Jennifer Doudna’s Second Act: COVID-19 and Beyond

Nicola Gell/Getty Images for SXSW

Nicola Gell/Getty Images for SXSW

Doudna, the subject of a new book by Walter Isaacson titled “The Code Breaker: Jennifer Doudna, Gene Editing, and the Future of the Human Race,” has kept busy.

Nicola Gell/Getty Images for SXSW

Jennifer Doudna, along with collaborator Emmanuelle Charpentier, won the Nobel Prize in Chemistry last year for developing gene-editing technique CRISPR. Doudna, the subject of a new book by Walter Isaacson titled “The Code Breaker: Jennifer Doudna, Gene Editing, and the Future of the Human Race,” has kept busy.

A professor of Biochemistry, Biophysics and Structural Biology at UC Berkeley, Doudna has co-founded Mammoth Biosciences, Caribou and Scribe Therapeutics, while conducting her own research and directing several other programs.

CRISPR-Cas9 is an easy and inexpensive way to quickly edit genetic sequences. It is generally viewed as revolutionary, and also fraught with controversy.

In November 2018, Chinese researcher He Jiankui announced he utilized CRISPR-Cas9 to alter the DNA of embryos for seven couples, resulting in at least one set of twins being born. This was met by international outrage and the Chinese government sentenced He Jiankui to three years in prison and received a $430,000 fine. The CRISPR editing was performed during in vitro fertilization (IVF).

Although there were a number of concerns over the research, it was designed to prevent infection by HIV. The procedures were only partially successful—the twins are mosaics, with some cells affected and others not. Jiangui edited the CCR5 gene, and as a result, should the twins grow up and have children, the children would inherit those genetic changes.

Doudna’s current academic research focuses on a mechanistic understanding of RNA biological processes. It is split into three major areas: the CRISPR system, RNA interference and translational control by way of MicroRNAs.

Most recently, Doudna launched the Innovative Genomics Institute (IGI) at Berkeley and the University of California, San Francisco. IGI’s mission statement is “to bridge revolutionary genome-editing tool development to affordable and accessible solutions in human health, climate, and agriculture. We are working toward a world where genomic technology is routinely applied to treat genetic disease, enable sustainable agriculture, and help achieve a carbon-neutral economy.”

A year ago, on March 30, 2020, as the COVID-19 pandemic was ramping up, Doudna, as executive director of the IGI, announced she was converting a 2,500-square-foot scientific lab at the institute into a lab for testing for SARS-CoV-2, the virus that causes COVID-19. At the time, she told STAT, “This is a big, big issue here in the U.S. We need to ramp up testing very fast. It’s been problematic for various reasons. And so we are building and implementing a clinical testing laboratory on the UC Berkeley campus to do exactly that.”

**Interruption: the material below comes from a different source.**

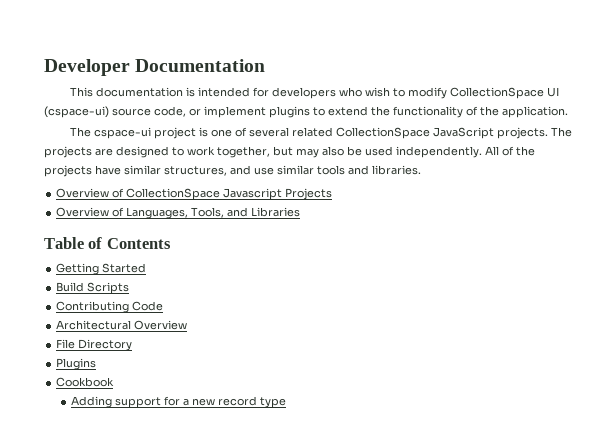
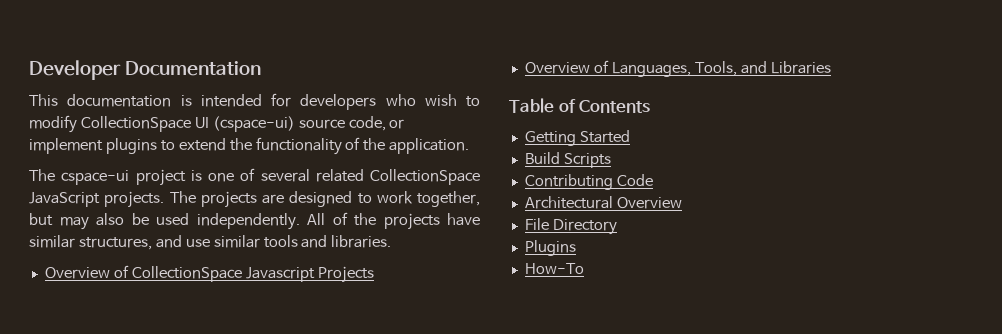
[56,377,115,387] [71,396,287,408] Cookbook // Adding support for a new record type -> [524,263,584,274] How-To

At that time, there were 140,904 total diagnosed cases of COVID-19 in the U.S. with 2,405 deaths. As of today, according to the Johns Hopkins Coronavirus Resource Center, there have been 29,096,450 cases in the U.S. and 527,705 deaths. Globally, there have been 117,660,021 diagnosed cases and 2,612,526 deaths.

Of Doudna, CRISPR and COVID-19, Isaacson told Smithsonian Magazine, “When the coronavirus hit, it naturally became part of the book, because CRISPR is a system that bacteria have used for a billion years to fight virus attacks. So now we could make use of that tool in our own fight against viruses.”

Isaacson’s book is part biography, but also about the development and potential implications of gene editing.

“I think (readers) will come away with a much better understanding of the technique,” Doudna told Berkeleyside. “Gene editing is going to shape our future in many ways, so it’s important that it’s understood by everyone, not just the scientists working in the field.”

Doudna comes across in the book and in other profiles as being brilliant, innovative, but also competitive and collaborative.

Isaacson told Smithsonian, “I think and hope that Jennifer Doudna’s the model (of an innovator). Somebody who is collaborative, who is very persistent and competitive but knows how to bring people together. You don’t have to be a tech bro at a hackathon in order to be a hero in this new age. You can be like Jennifer Doudna, or the many young researchers that I met at these conferences who have a joyful, we’re-all-in-this-together spirit.”